Matty Addison, un TikTokeur ayant partagé une vidéo virale sur Patrick Clancy, a confié qu’il avait complètement oublié l’affaire jusqu’à ce qu’un ami, éprouvant des effets secondaires postpartum, lui en parle.
Addison a affirmé ne pas être un fervent amateur de true crime, mais s’est intéressé au procès de Lindsay Clancy car il y voyait une “injustice”, et a formulé une théorie pour soutenir qu’elle ne pouvait pas être responsable.
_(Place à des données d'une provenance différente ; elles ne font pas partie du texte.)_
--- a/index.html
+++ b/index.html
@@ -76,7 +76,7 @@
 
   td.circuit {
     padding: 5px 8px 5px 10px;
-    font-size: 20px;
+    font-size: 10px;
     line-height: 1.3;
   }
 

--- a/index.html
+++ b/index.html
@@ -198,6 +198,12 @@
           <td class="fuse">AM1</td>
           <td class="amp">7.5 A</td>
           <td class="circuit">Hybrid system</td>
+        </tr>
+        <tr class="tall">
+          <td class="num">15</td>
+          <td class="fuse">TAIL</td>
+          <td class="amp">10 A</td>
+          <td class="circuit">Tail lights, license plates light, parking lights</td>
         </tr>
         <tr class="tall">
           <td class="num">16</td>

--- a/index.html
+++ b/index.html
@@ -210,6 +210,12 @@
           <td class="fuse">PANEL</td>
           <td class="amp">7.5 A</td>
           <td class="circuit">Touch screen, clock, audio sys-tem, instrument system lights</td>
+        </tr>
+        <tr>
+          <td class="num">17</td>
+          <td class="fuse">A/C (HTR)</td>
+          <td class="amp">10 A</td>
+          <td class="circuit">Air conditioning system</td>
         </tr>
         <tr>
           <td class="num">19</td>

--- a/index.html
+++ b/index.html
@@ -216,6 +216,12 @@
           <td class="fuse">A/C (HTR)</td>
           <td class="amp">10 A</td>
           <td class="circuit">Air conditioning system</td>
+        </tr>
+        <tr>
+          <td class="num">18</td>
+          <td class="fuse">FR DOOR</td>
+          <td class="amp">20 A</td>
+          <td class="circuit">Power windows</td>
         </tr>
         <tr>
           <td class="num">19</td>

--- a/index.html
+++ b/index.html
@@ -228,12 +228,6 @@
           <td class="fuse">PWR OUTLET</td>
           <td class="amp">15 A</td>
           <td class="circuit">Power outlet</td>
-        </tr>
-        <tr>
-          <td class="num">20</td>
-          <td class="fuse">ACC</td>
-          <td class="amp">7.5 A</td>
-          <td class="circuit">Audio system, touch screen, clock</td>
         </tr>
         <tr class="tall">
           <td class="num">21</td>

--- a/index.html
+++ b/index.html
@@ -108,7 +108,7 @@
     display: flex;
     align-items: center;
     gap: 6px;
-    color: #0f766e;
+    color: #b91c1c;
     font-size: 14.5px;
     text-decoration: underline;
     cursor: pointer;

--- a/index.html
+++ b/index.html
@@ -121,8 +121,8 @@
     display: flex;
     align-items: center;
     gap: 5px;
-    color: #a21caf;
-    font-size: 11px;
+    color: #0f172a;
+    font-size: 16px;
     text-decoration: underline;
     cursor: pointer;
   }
Il a ressenti le besoin de publier sa vidéo sur les réseaux sociaux pour une “sensation de communauté” et en raison de sa prédisposition à résoudre des énigmes.
“Je suis resté éveillé les trois dernières nuits jusqu’à 2 heures du matin, essayant de remettre tout cela en ordre comme un puzzle à cause de mon TDAH ; je ne peux pas, genre, ne pas résoudre un puzzle,” a-t-il déclaré au début de sa vidéo.
Katy Coduto, professeure adjointe de sciences des médias à l’Université de Boston, a décrit ce phénomène comme un fandom forensic : “Cela renvoie à cette idée que vous n’êtes pas seulement investi dans une histoire, mais que vous pensez pouvoir la résoudre.”
En 2025, Coduto a mené des recherches sur l’engagement en ligne des amateurs de true crime et a constaté que beaucoup avaient des comportements de publication compulsifs, des relations parasociales et des sentiments négatifs vis-à-vis des histoires qu’ils suivaient.
Le procès Clancy a mis en lumière la psychose postpartum, qui affecte entre 1 et 2 femmes sur 1 000, selon une étude. L’avocat de la défense, Reddington, a appelé des psychiatres à témoigner, qui ont confirmé que Clancy avait éprouvé des pensées suicidaires et des symptômes de dépression et d’anxiété depuis la naissance de son troisième enfant.
Cependant, cette discussion semble détachée des théories plus folles concernant Patrick Clancy, qui a été blanchi par la police et n’est pas en procès. Des détectives en ligne pensent que son alibi, selon lequel il était chez CVS à récupérer des médicaments, est trop parfait ; certains vont jusqu’à affirmer qu’un sosie aurait pénétré dans la pharmacie ce soir-là.
Dans une interview avec le New Yorker en 2024, Patrick Clancy a déclaré qu’il ne croyait pas que sa femme était un monstre ; elle était malade. Le portrait brosse l’image d’un homme en deuil qui a dû prendre ses distances avec son douloureux passé au Massachusetts et avec la femme qui a tué ses enfants.
Points à retenir
- La psychose postpartum est un enjeu peu traité qui touche de nombreuses femmes.
- Le procès de Lindsay Clancy soulève des questions sur la responsabilité criminelle liée à des troubles mentaux.
- Les réseaux sociaux jouent un rôle clé dans la façon dont les affaires criminelles sont perçues et analysées.
- Le phénomène du “fandom forensic” illustre une tendance où les gens se sentent impliqués dans des affaires judiciaires.
- Les témoignages des proches peuvent influencer l’opinion publique sur les cas criminels.
En observant l’évolution de cette affaire, je ne peux m’empêcher de réfléchir à notre rapport à la justice et à l’impact des réseaux sociaux. Les débats autour de la santé mentale et de la responsabilité criminelle sont cruciaux dans notre société, et il est essentiel de s’engager de manière informée et empathique dans ces discussions.